● **Problem to work on**: Look through the data below and extract, unchanged, the lines from the one that contains "row order: Показатель" to the one that contains "Mean | price_open: 0.535 -> 0.536", both included.

Before-and-after change records

——

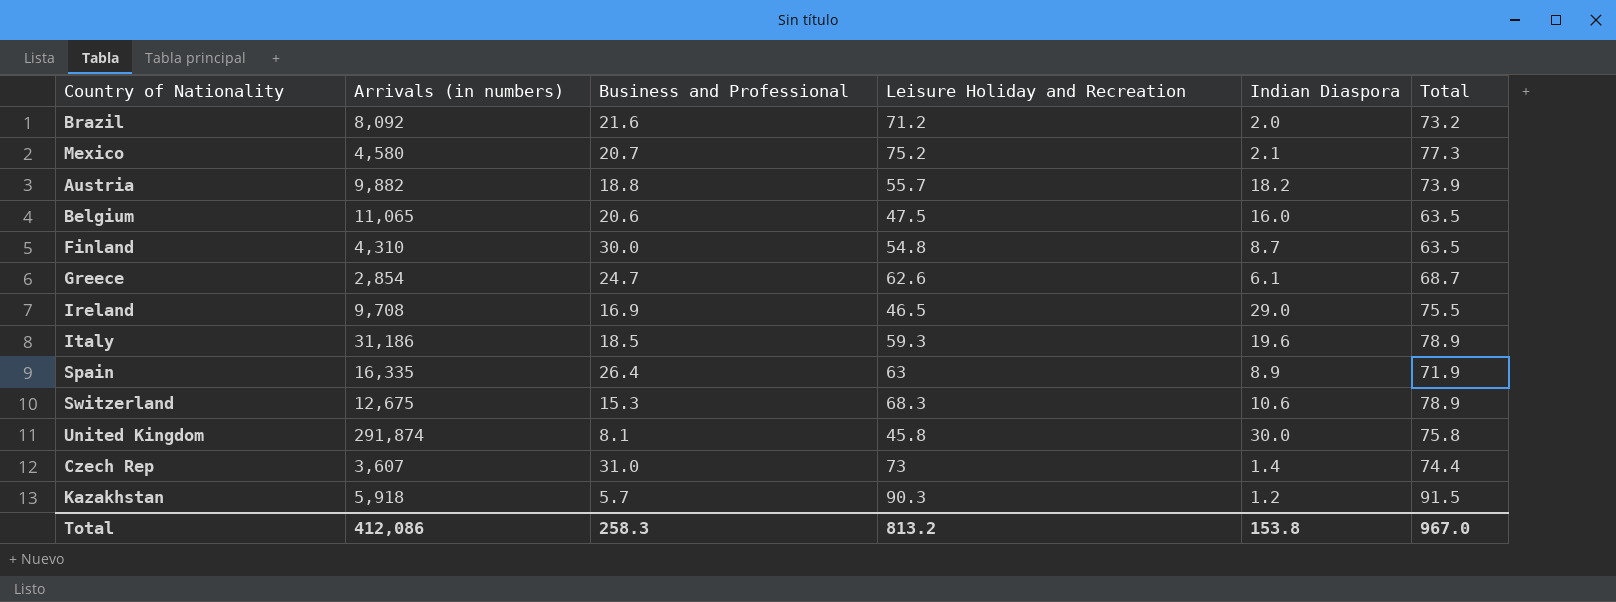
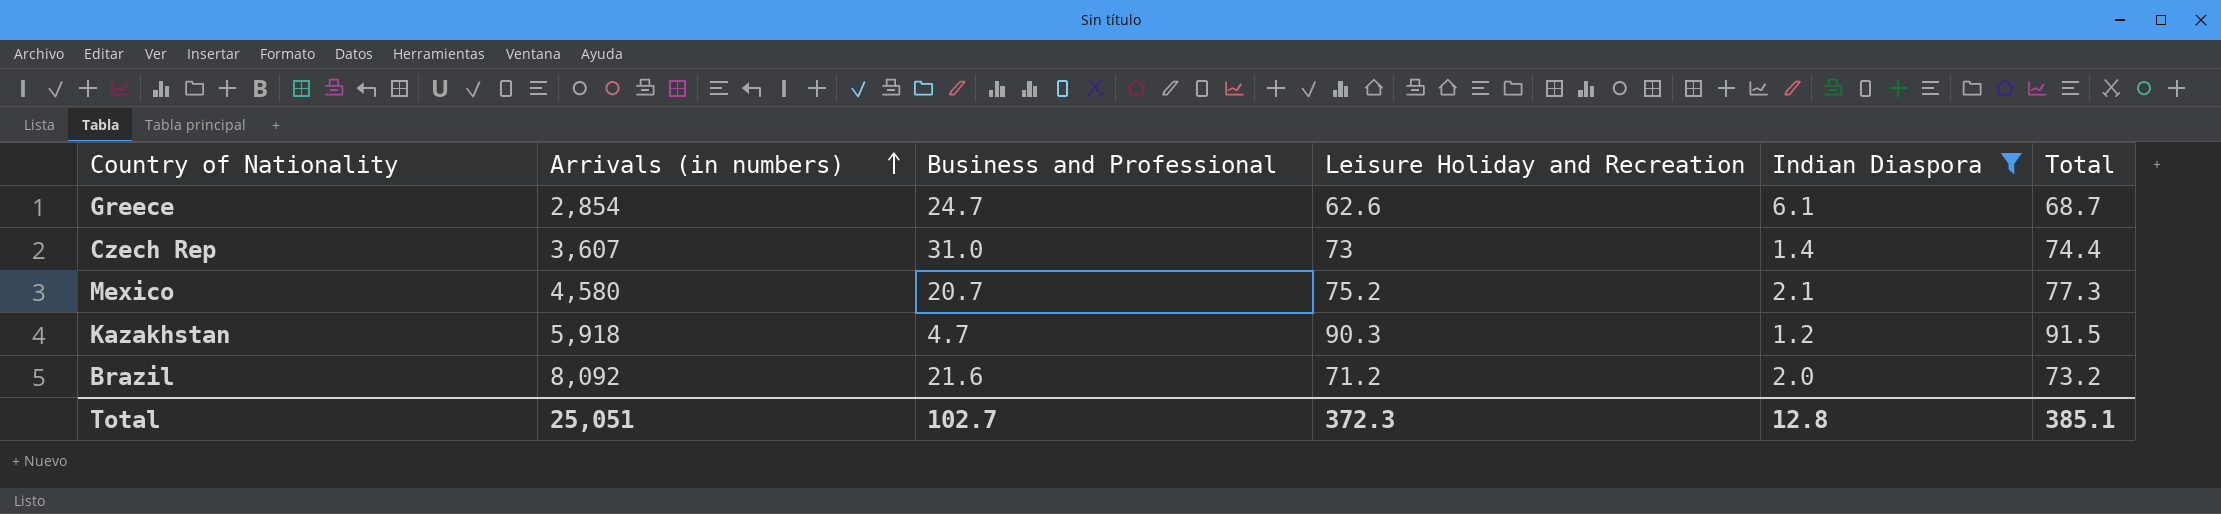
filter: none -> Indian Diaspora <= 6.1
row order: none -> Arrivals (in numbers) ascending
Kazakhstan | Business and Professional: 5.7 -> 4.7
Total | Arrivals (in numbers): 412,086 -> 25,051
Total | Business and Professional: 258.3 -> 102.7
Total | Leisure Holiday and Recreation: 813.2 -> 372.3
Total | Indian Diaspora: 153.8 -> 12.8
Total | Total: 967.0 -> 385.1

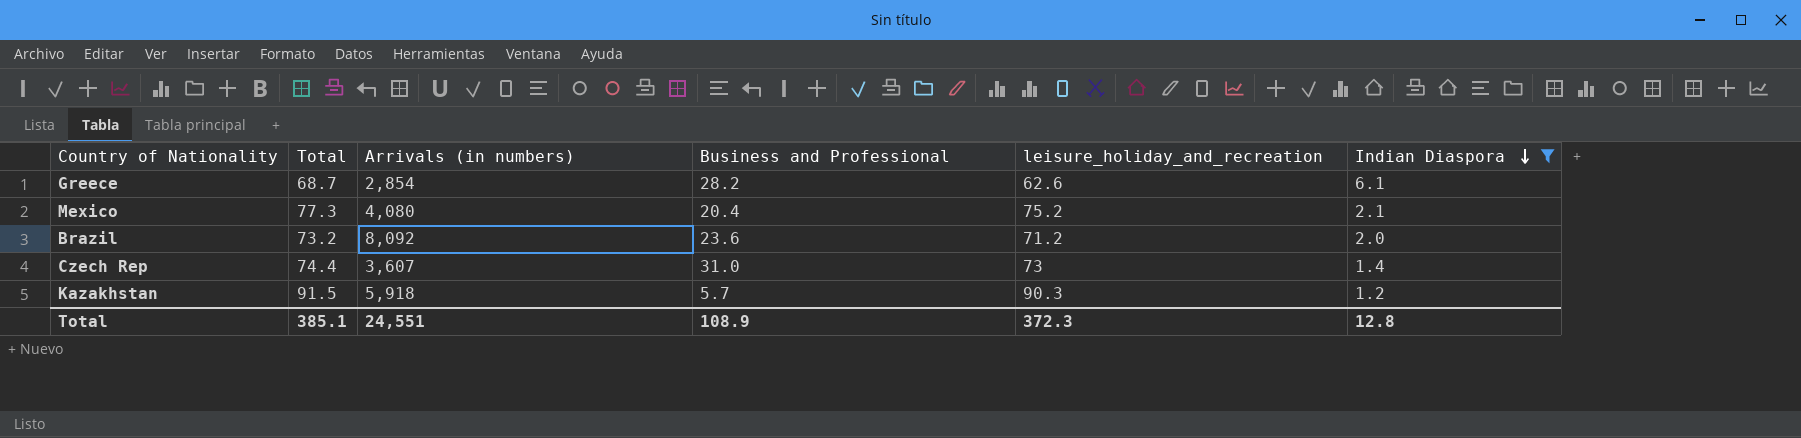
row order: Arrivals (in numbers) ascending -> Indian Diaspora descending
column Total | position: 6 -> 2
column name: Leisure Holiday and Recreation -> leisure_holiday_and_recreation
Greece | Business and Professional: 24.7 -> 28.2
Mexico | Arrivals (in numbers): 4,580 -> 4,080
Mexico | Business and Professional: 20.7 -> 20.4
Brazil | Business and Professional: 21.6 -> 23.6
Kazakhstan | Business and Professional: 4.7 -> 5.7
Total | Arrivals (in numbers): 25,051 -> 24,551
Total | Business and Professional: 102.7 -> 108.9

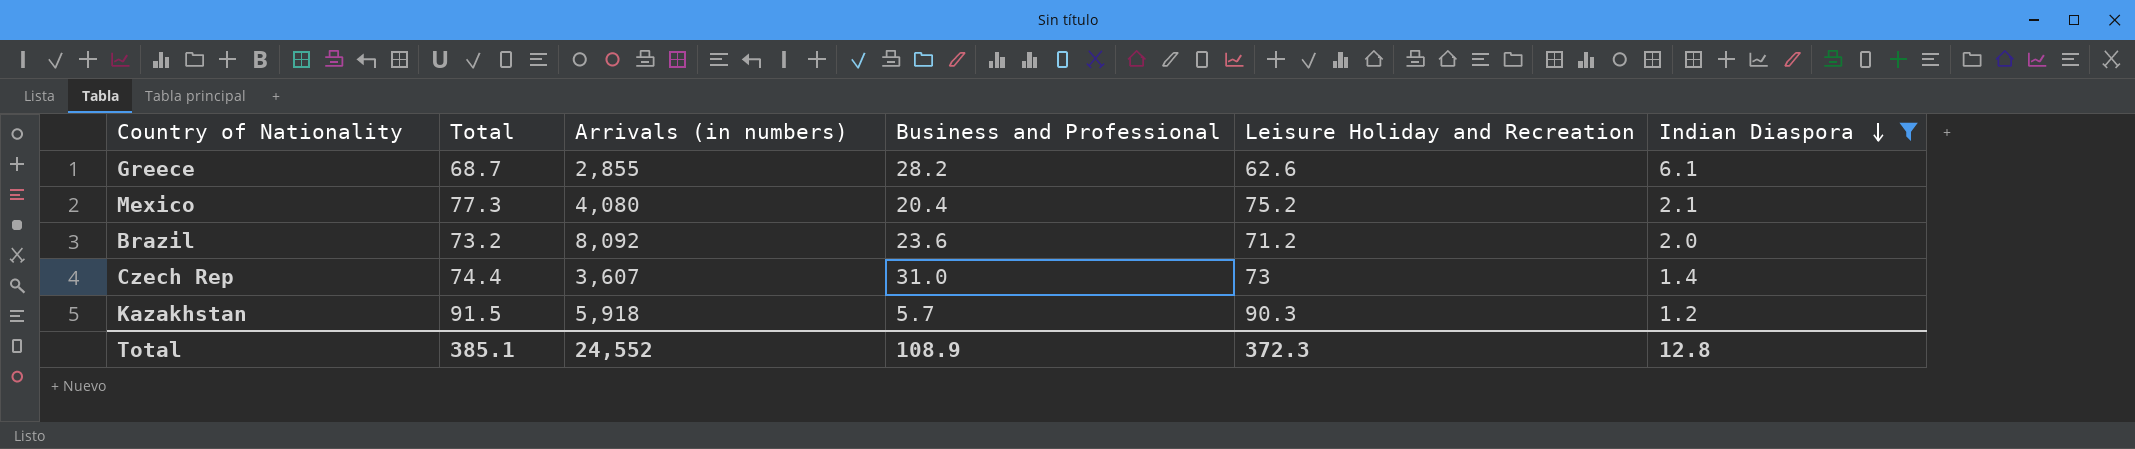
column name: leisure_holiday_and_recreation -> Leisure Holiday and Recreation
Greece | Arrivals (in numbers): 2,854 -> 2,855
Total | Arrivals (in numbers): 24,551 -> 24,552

——

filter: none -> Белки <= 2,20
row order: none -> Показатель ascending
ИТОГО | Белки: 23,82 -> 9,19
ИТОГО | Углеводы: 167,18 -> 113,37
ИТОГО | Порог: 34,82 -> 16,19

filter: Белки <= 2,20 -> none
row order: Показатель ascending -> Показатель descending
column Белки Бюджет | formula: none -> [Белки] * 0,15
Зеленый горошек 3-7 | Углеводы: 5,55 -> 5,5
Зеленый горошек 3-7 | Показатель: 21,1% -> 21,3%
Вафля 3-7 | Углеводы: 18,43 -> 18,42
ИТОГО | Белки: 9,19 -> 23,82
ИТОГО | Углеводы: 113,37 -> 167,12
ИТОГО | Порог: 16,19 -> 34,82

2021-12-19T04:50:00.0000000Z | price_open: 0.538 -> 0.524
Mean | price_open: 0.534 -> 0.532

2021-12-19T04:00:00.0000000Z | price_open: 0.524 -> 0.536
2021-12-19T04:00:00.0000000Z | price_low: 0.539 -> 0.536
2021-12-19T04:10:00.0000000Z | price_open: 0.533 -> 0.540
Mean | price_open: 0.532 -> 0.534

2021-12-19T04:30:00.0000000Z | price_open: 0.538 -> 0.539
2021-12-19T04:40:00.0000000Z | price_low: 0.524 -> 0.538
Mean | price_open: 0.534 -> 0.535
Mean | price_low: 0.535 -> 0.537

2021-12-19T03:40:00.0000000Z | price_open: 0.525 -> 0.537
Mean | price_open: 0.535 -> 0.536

——

● **Answer box**:
row order: Показатель ascending -> Показатель descending
column Белки Бюджет | formula: none -> [Белки] * 0,15
Зеленый горошек 3-7 | Углеводы: 5,55 -> 5,5
Зеленый горошек 3-7 | Показатель: 21,1% -> 21,3%
Вафля 3-7 | Углеводы: 18,43 -> 18,42
ИТОГО | Белки: 9,19 -> 23,82
ИТОГО | Углеводы: 113,37 -> 167,12
ИТОГО | Порог: 16,19 -> 34,82

2021-12-19T04:50:00.0000000Z | price_open: 0.538 -> 0.524
Mean | price_open: 0.534 -> 0.532

2021-12-19T04:00:00.0000000Z | price_open: 0.524 -> 0.536
2021-12-19T04:00:00.0000000Z | price_low: 0.539 -> 0.536
2021-12-19T04:10:00.0000000Z | price_open: 0.533 -> 0.540
Mean | price_open: 0.532 -> 0.534

2021-12-19T04:30:00.0000000Z | price_open: 0.538 -> 0.539
2021-12-19T04:40:00.0000000Z | price_low: 0.524 -> 0.538
Mean | price_open: 0.534 -> 0.535
Mean | price_low: 0.535 -> 0.537

2021-12-19T03:40:00.0000000Z | price_open: 0.525 -> 0.537
Mean | price_open: 0.535 -> 0.536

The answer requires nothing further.